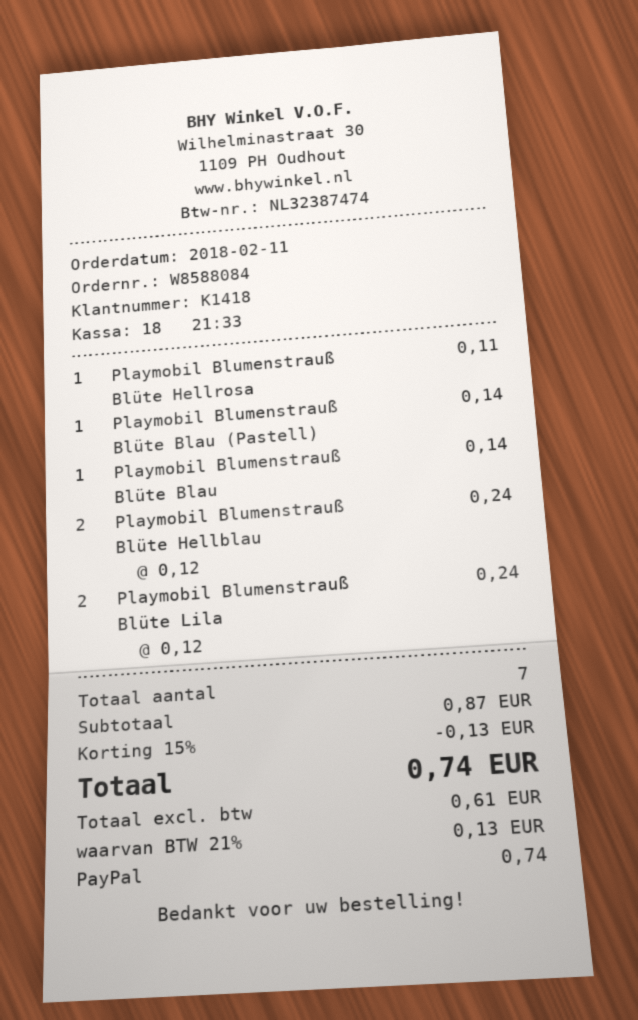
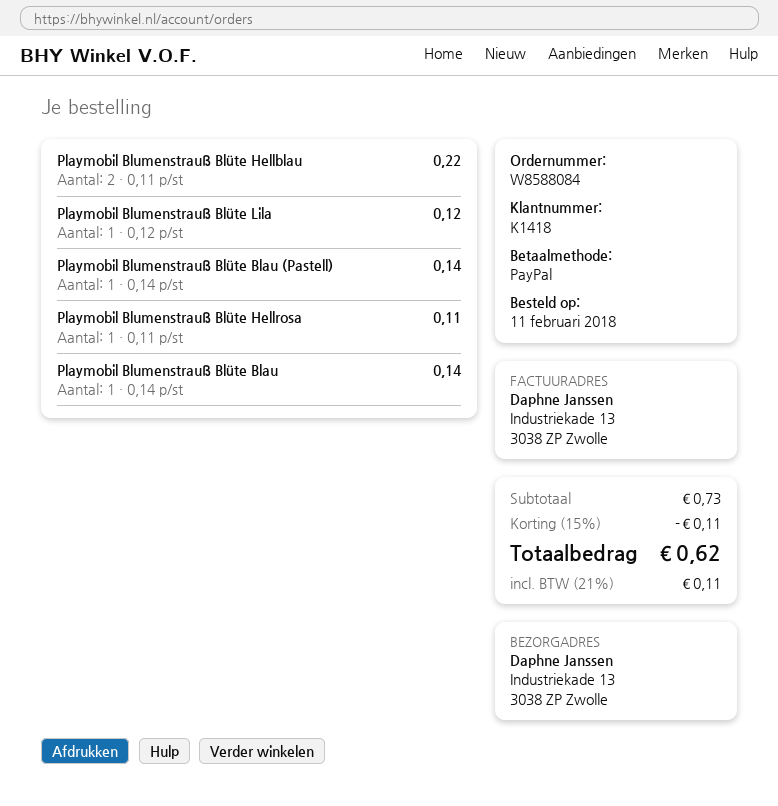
Playmobil Blumenstrauß Blüte Hellblau: 2 x 0.12 = 0.24 -> 2 x 0.11 = 0.22
Playmobil Blumenstrauß Blüte Lila: 2 x 0.12 = 0.24 -> 1 x 0.12 = 0.12
subtotal: 0.87 -> 0.73
discount: 15% = 0.13 -> 15% = 0.11
tax: 21% = 0.13 -> 21% = 0.11
total: 0.74 -> 0.62

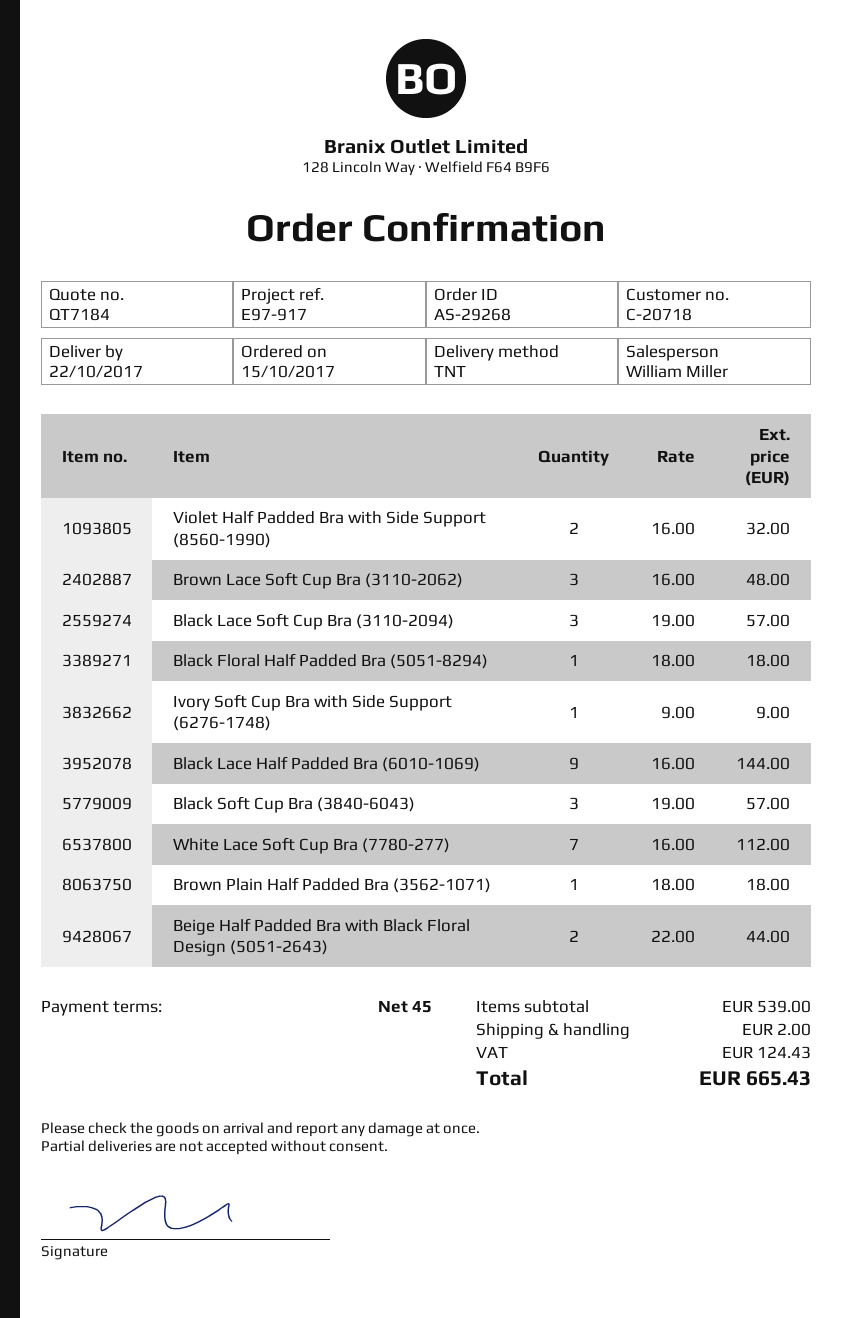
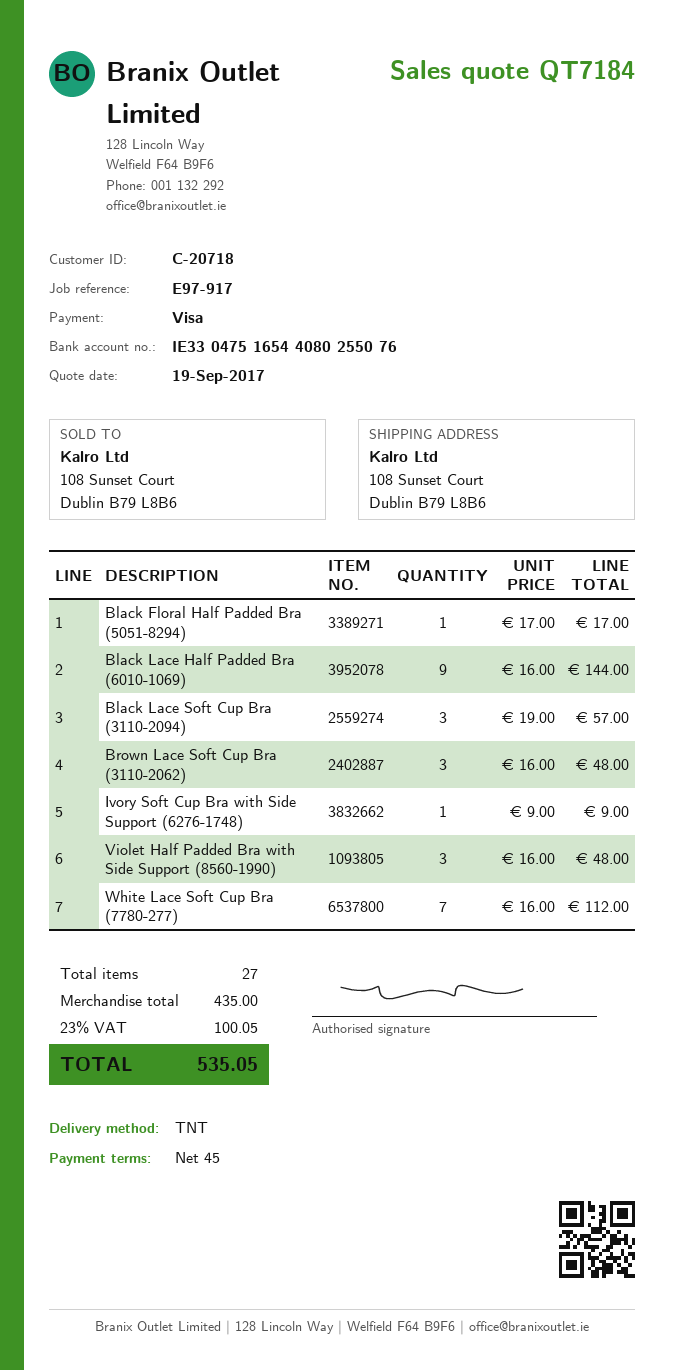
Violet Half Padded Bra with Side Support (8560-1990): 2 x 16.00 = 32.00 -> 3 x 16.00 = 48.00
Black Floral Half Padded Bra (5051-8294): 1 x 18.00 = 18.00 -> 1 x 17.00 = 17.00
Black Soft Cup Bra (3840-6043): 3 x 19.00 = 57.00 -> none
Brown Plain Half Padded Bra (3562-1071): 1 x 18.00 = 18.00 -> none
Beige Half Padded Bra with Black Floral Design (5051-2643): 2 x 22.00 = 44.00 -> none
subtotal: 539.00 -> 435.00
shipping: 2.00 -> none
tax: 124.43 -> 100.05
total: 665.43 -> 535.05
===
• Exercise aim: Transcribe, from the records above, the first line and every line after it up to and including the line with "Brown Plain Half"; omit pictures.

• Your response:
Playmobil Blumenstrauß Blüte Hellblau: 2 x 0.12 = 0.24 -> 2 x 0.11 = 0.22
Playmobil Blumenstrauß Blüte Lila: 2 x 0.12 = 0.24 -> 1 x 0.12 = 0.12
subtotal: 0.87 -> 0.73
discount: 15% = 0.13 -> 15% = 0.11
tax: 21% = 0.13 -> 21% = 0.11
total: 0.74 -> 0.62

Violet Half Padded Bra with Side Support (8560-1990): 2 x 16.00 = 32.00 -> 3 x 16.00 = 48.00
Black Floral Half Padded Bra (5051-8294): 1 x 18.00 = 18.00 -> 1 x 17.00 = 17.00
Black Soft Cup Bra (3840-6043): 3 x 19.00 = 57.00 -> none
Brown Plain Half Padded Bra (3562-1071): 1 x 18.00 = 18.00 -> none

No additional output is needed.